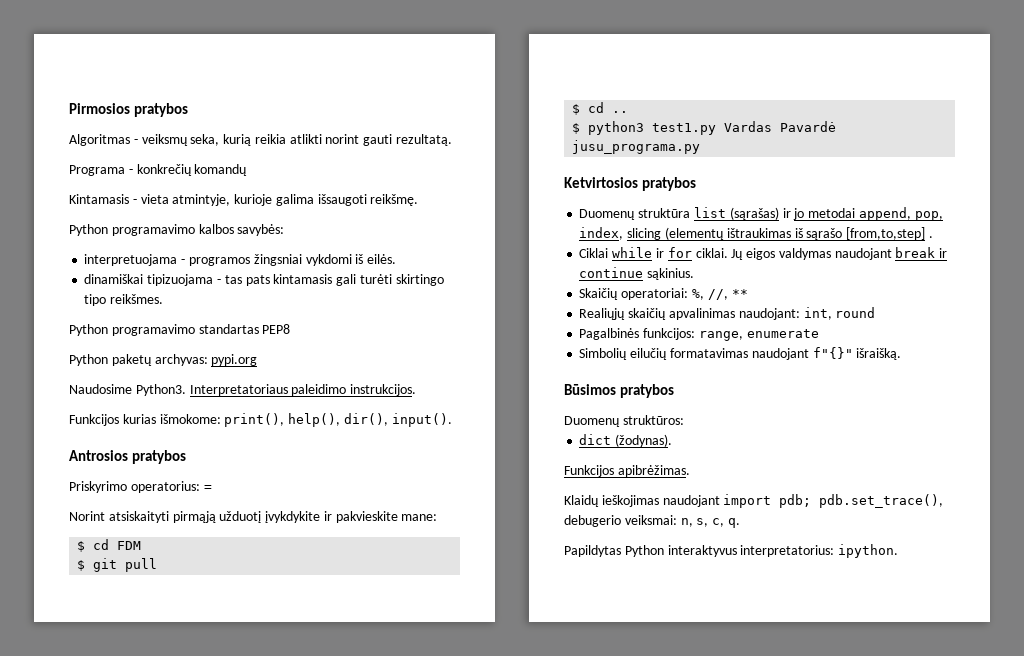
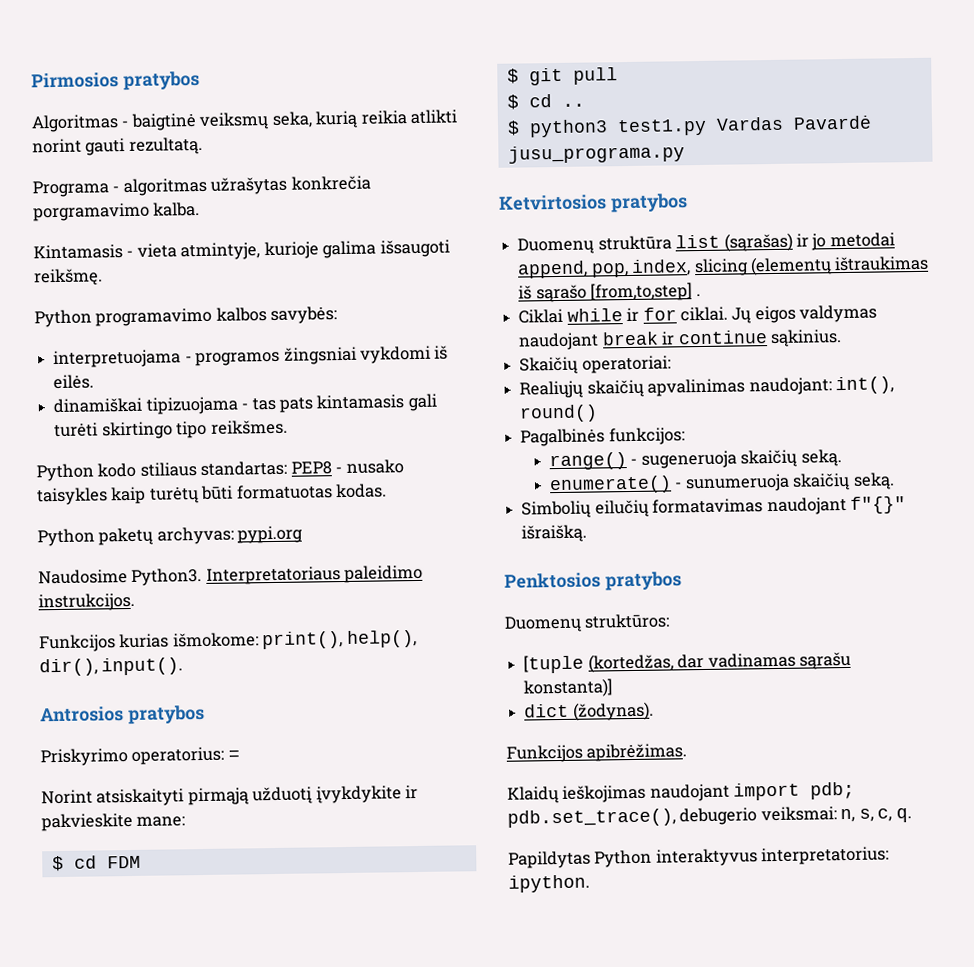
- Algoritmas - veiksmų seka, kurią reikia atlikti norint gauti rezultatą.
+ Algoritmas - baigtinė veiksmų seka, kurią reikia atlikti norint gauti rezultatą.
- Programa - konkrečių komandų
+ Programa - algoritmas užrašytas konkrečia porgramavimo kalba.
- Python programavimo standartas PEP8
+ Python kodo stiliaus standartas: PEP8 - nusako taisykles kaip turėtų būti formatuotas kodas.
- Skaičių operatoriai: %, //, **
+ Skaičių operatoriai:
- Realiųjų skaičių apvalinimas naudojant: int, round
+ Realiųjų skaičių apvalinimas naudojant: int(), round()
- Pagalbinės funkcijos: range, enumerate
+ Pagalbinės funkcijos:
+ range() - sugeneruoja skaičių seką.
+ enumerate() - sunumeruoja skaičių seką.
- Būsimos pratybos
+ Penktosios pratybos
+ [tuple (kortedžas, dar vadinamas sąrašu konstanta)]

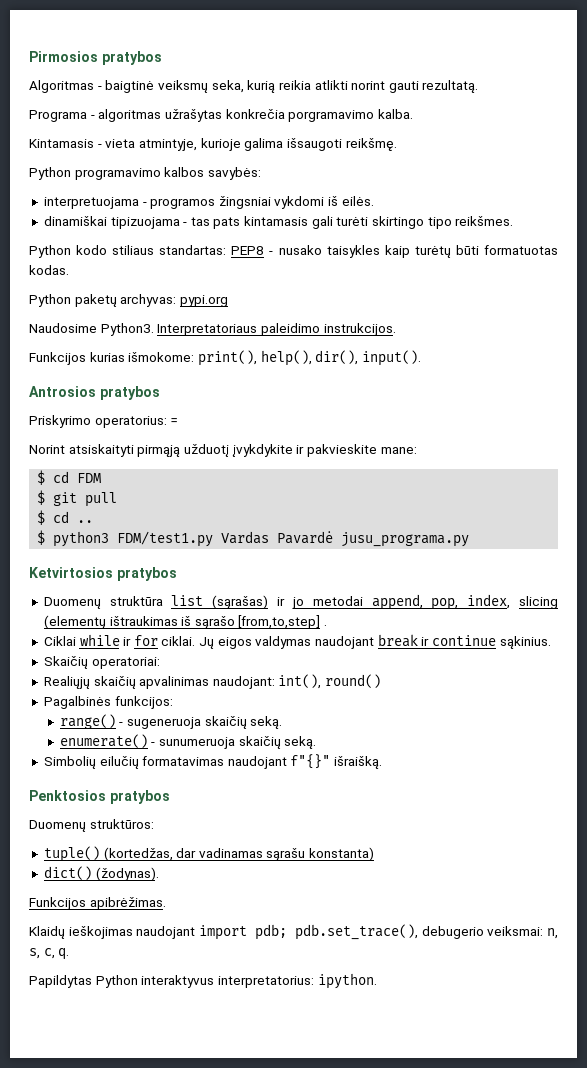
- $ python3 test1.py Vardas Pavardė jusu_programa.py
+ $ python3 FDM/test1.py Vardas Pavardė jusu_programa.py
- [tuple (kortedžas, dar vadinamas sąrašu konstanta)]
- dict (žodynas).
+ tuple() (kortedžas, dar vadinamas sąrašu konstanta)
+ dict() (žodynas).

Required work:
Leaving the pictures out, transcribe the entries above exactly as written.

The answer:
- Algoritmas - veiksmų seka, kurią reikia atlikti norint gauti rezultatą.
+ Algoritmas - baigtinė veiksmų seka, kurią reikia atlikti norint gauti rezultatą.
- Programa - konkrečių komandų
+ Programa - algoritmas užrašytas konkrečia porgramavimo kalba.
- Python programavimo standartas PEP8
+ Python kodo stiliaus standartas: PEP8 - nusako taisykles kaip turėtų būti formatuotas kodas.
- Skaičių operatoriai: %, //, **
+ Skaičių operatoriai:
- Realiųjų skaičių apvalinimas naudojant: int, round
+ Realiųjų skaičių apvalinimas naudojant: int(), round()
- Pagalbinės funkcijos: range, enumerate
+ Pagalbinės funkcijos:
+ range() - sugeneruoja skaičių seką.
+ enumerate() - sunumeruoja skaičių seką.
- Būsimos pratybos
+ Penktosios pratybos
+ [tuple (kortedžas, dar vadinamas sąrašu konstanta)]

- $ python3 test1.py Vardas Pavardė jusu_programa.py
+ $ python3 FDM/test1.py Vardas Pavardė jusu_programa.py
- [tuple (kortedžas, dar vadinamas sąrašu konstanta)]
- dict (žodynas).
+ tuple() (kortedžas, dar vadinamas sąrašu konstanta)
+ dict() (žodynas).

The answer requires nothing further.